Updated: Aug 7, 2021
Two months late into the season — and facing the gales and tropical storms of late summer on the St. Pierre Bank off southern Newfoundland— the sea cucumber fleet has ended its tie-up without getting the concessions it was looking for, and boats are steaming to the fishing grounds. Negotiations were a joke from the get-go.
Each sea cucumber licence holders has a harvesting cap of 260,000/lbs (118 tonnes) of sea cucumber round weight for the season.
The 59 sea cucumber licence holders (40 are temporary) will fish for 70¢/lb — 10¢/lb more than last year, but new grading protocols will deduct about the same amount or more for water loss.
This is the first year the FFAW has negotiated the price of sea cucumbers. In 2019 prior to the pandemic and the union stepping in, the price paid to harvesters was 80¢/lb.
The coming weather won't be an issue for the bigger, 65-footers in the sea cucumber fleet, but it will be for the under 40' fleet.
The other challenge that will be faced by the fleet this season will be limited sea cucumber processing capacity, which may mean harvesters have to remain in port to wait their turn to fish.
Besides representing sea cucumber fishermen in price talks, the FFAW also represents workers at OCI's sea cucumber processing operation in St. Lawrence, and Clearwater's Grand Bank plant.
Those workers need sea cucumber work to ensure they qualify for EI this winter.
JOKE FROM THE GET-GO
It's fair to say negotiations were a joke from the get-go — with the province's price-setting panel initially setting the 2021 price at 60¢/lb on June 2nd — while admitting it was "significantly challenged" in terms of the industry, logistics, its products, and yields.
SEA-NL wrote about it here.
At the same time, the panel also signed off on new grading protocols with little objection (besides raising an objection) from the FFAW.
There's no doubt the FFAW dropped the ball on this one (it was not prepared for price negotiations), and the price-setting panel clearly has too much power when it can dictate rules in a fishery it knows nothing about.
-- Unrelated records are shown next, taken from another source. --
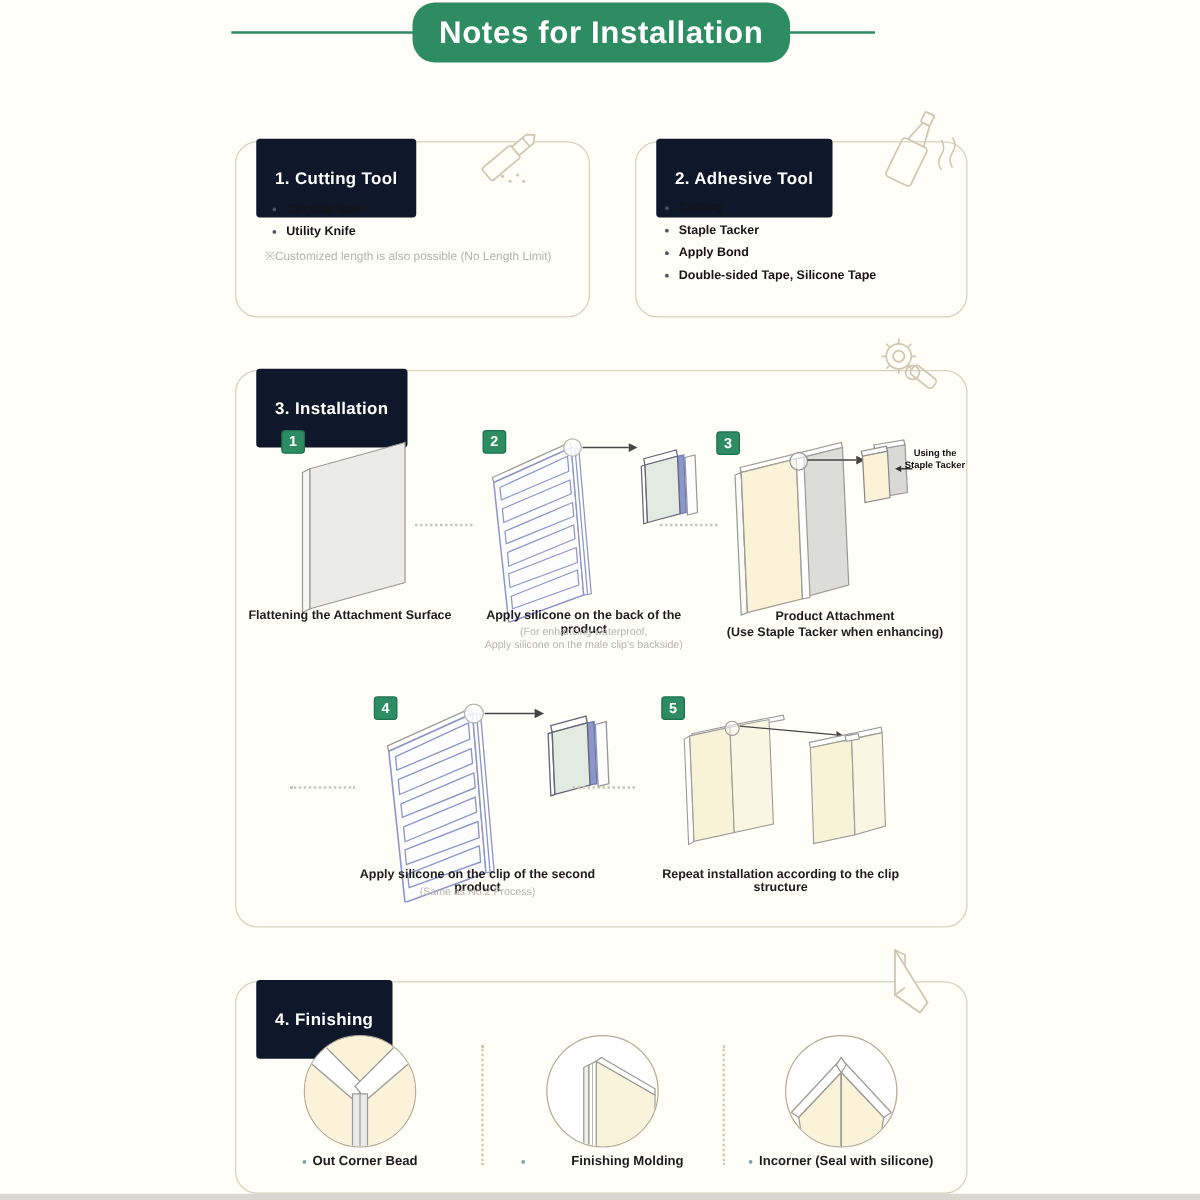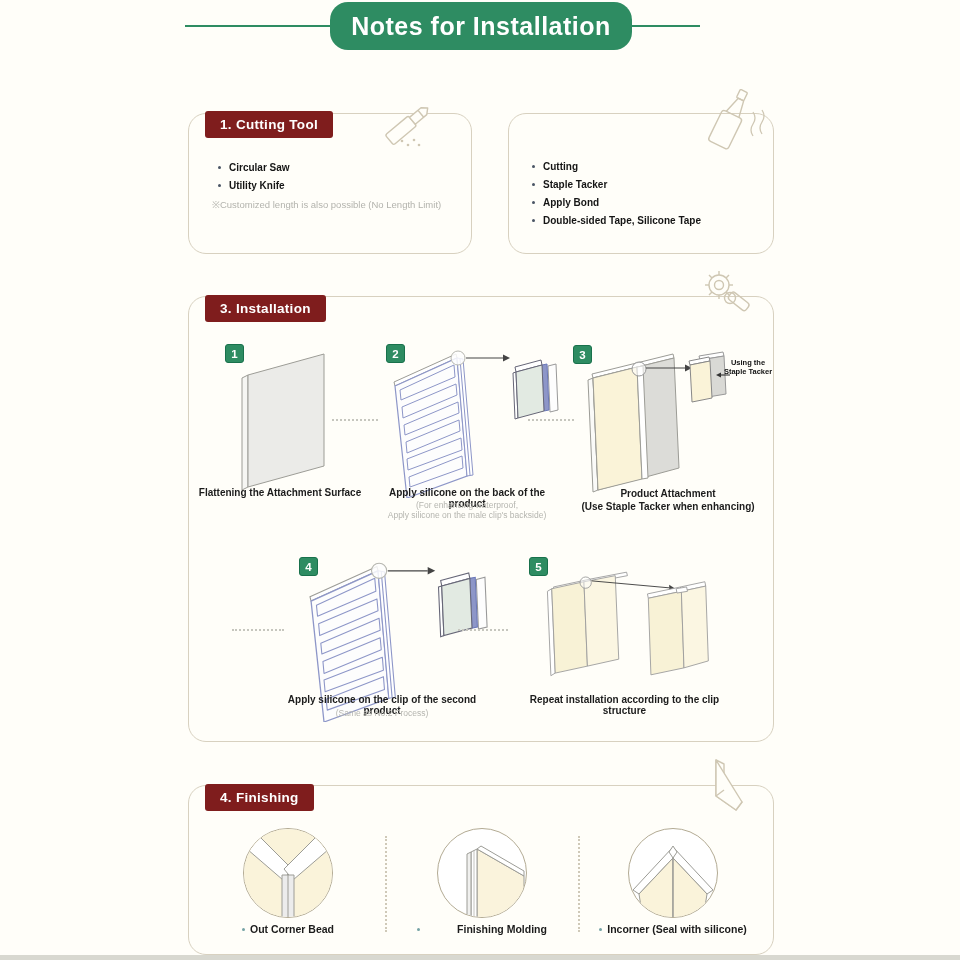--- a/index.html
+++ b/index.html
@@ -13,8 +13,8 @@
              font-size:25px;letter-spacing:.5px;}
   
   .sec-box{position:absolute;border:1.5px solid #d8d1c0;border-radius:18px;background:#fffef9;}
-  .sec-label{position:absolute;background:#7f1d1d;color:#fff;font-weight:bold;font-size:13.5px;
-             padding:6px 15px;border-radius:3px;letter-spacing:.3px;}
+  .sec-label{position:absolute;background:#0f172a;color:#fff;font-weight:bold;font-size:13.5px;
+             padding:24px 15px;border-radius:3px;letter-spacing:.3px;}
   
   .tool-item{position:absolute;display:flex;align-items:center;font-weight:bold;
              font-size:10px;color:#151515;}

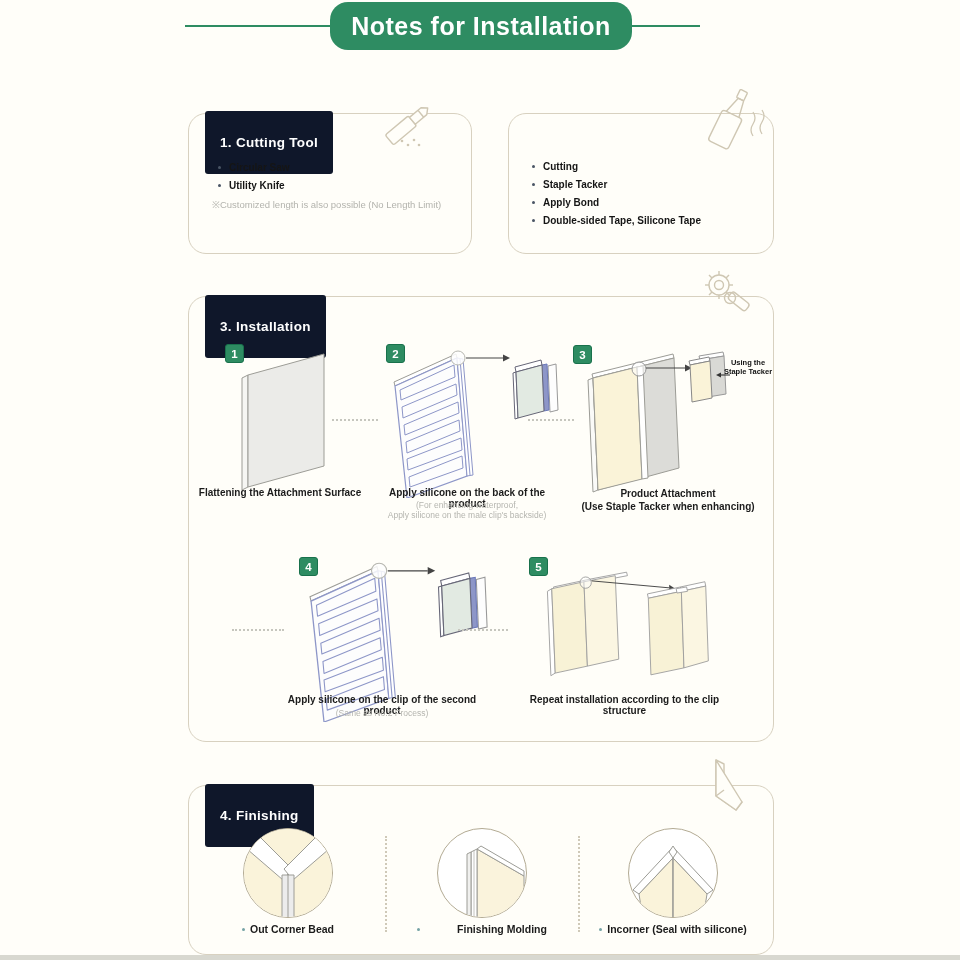--- a/index.html
+++ b/index.html
@@ -71,6 +71,7 @@
   <div class="note" style="left:212px;top:198px;">※Customized length is also possible (No Length Limit)</div>
 
   <div class="sec-box" style="left:508px;top:113px;width:264px;height:139px;"></div>
+  <div class="sec-label" style="left:525px;top:111px;">2. Adhesive Tool</div>
   <svg class="abs" style="left:698px;top:84px;" width="72" height="72" viewBox="0 0 72 72">
     <g stroke="#cfc7b3" fill="none" stroke-width="1.4" stroke-linejoin="round" transform="rotate(26 32 38)">
       <rect x="20" y="30" width="22" height="34" rx="3"></rect>

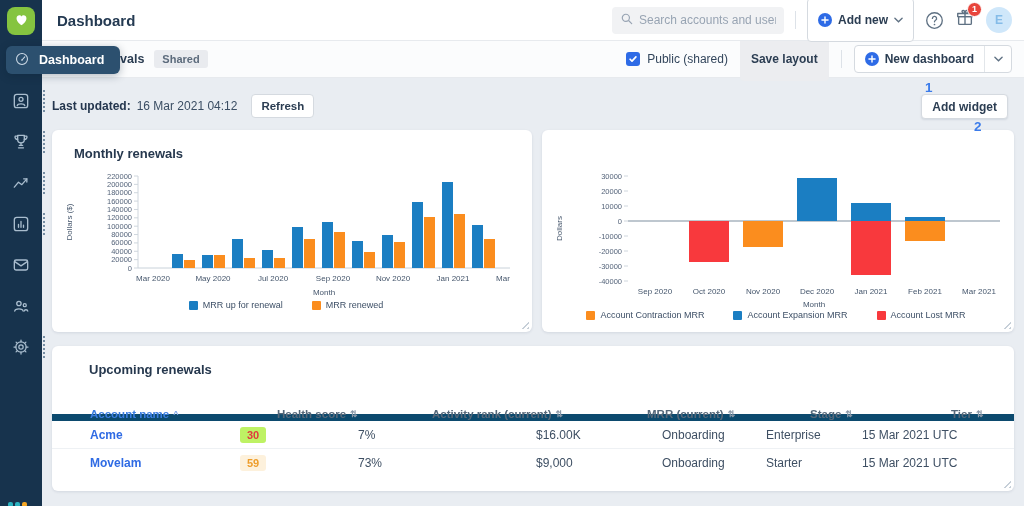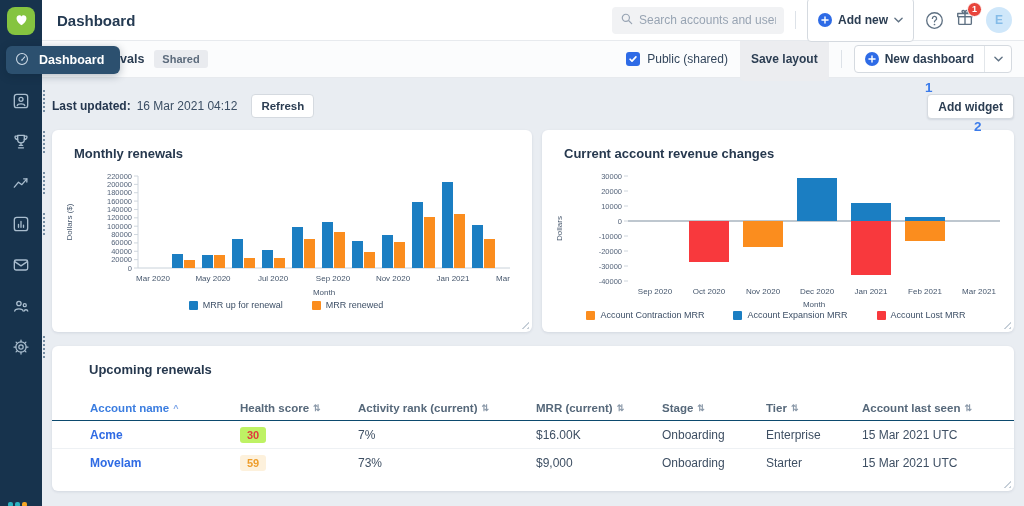--- a/index.html
+++ b/index.html
@@ -72,7 +72,7 @@
   .meta .lbl { font-size:12px; font-weight:700; color:#24364e; }
   .meta .val { font-size:12px; color:#3a4d63; margin-right:8px; }
   .btn-sm { height:24px; padding:0 9px; font-size:11.5px; }
-  .add-widget { position:absolute; right:10px; top:94px; height:25px; box-shadow:0 1px 2px rgba(9,30,66,.1); z-index:1; }
+  .add-widget { position:absolute; right:16px; top:94px; height:25px; box-shadow:0 1px 2px rgba(9,30,66,.1); z-index:1; }
 
   
   .card { position:absolute; background:#fff; border-radius:6px; box-shadow:0 1px 3px rgba(9,30,66,.1); }

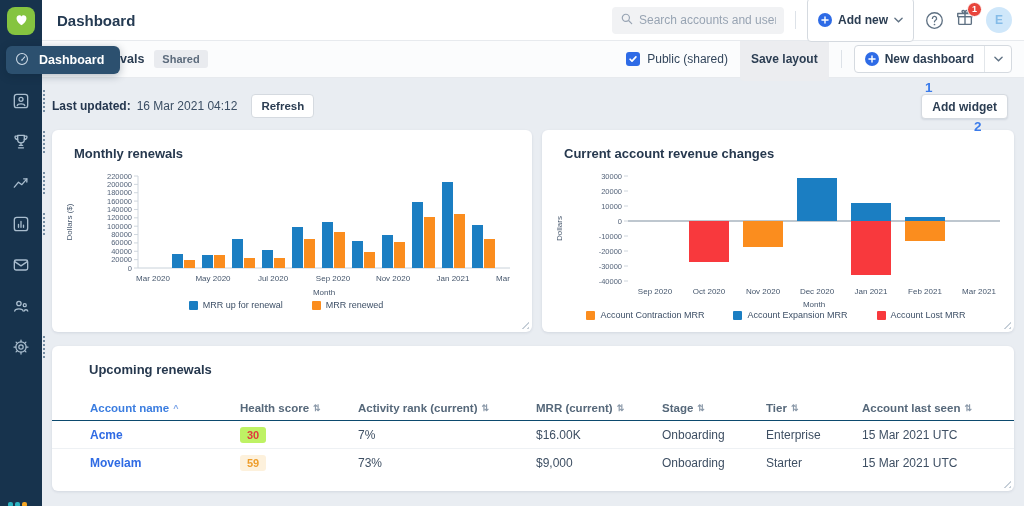--- a/index.html
+++ b/index.html
@@ -409,7 +409,6 @@
   </section>
 
   <section class="card" id="card-revenue">
-    <h3 class="card-title">Current account revenue changes</h3>
     <div class="chart-wrap">
       <svg id="chart1" width="452" height="140">
           <line x1="76" y1="113" x2="80" y2="113" stroke="#cfd6dd" stroke-width="1"></line>

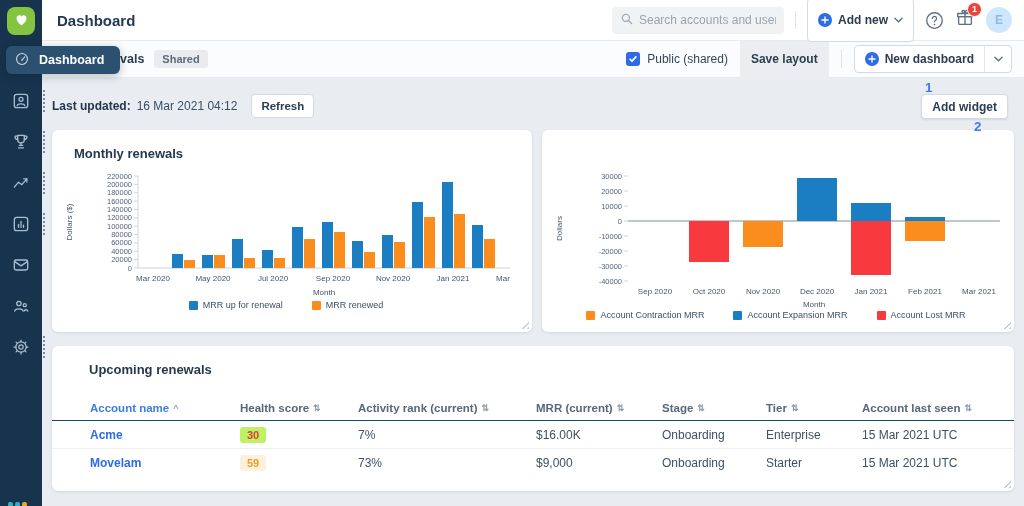--- a/index.html
+++ b/index.html
@@ -93,7 +93,7 @@
   
   .tbl { position:absolute; left:0; top:50px; width:100%; }
   .trow { display:grid; grid-template-columns:150px 118px 178px 126px 104px 96px 1fr; padding-left:38px; align-items:center; }
-  .thead { height:25px; border-bottom:1px solid #0c4a6e; }
+  .thead { height:25px; border-bottom:7px solid #0c4a6e;gap:37px; }
   .thead .th { font-size:11.5px; font-weight:600; color:#56687a; display:flex; align-items:center; gap:4px; cursor:pointer; }
   .thead .th.sorted { color:#3b7de0; }
   .thead .sort-glyph { font-size:9px; color:#8b99a9; }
Undercurrent news published an article earlier this month about how Ecuador is resuming its sea cucumber fishery in Galapagos after a six-year ban. The last paragraph was most interesting.
“On average, each kilogram of sea cucumbers is worth around $80 in the Galapagos, but once exported to the Asian market, its price can go up to at least between $1,000/kg and $1,200/kg, as they are considered precious creatures and a luxurious delicacy.” Find that article here.
The sea cucumber fishery had a landed value in 2019 of almost $9 million, according to the province's 2019 Seafood Industry in Review.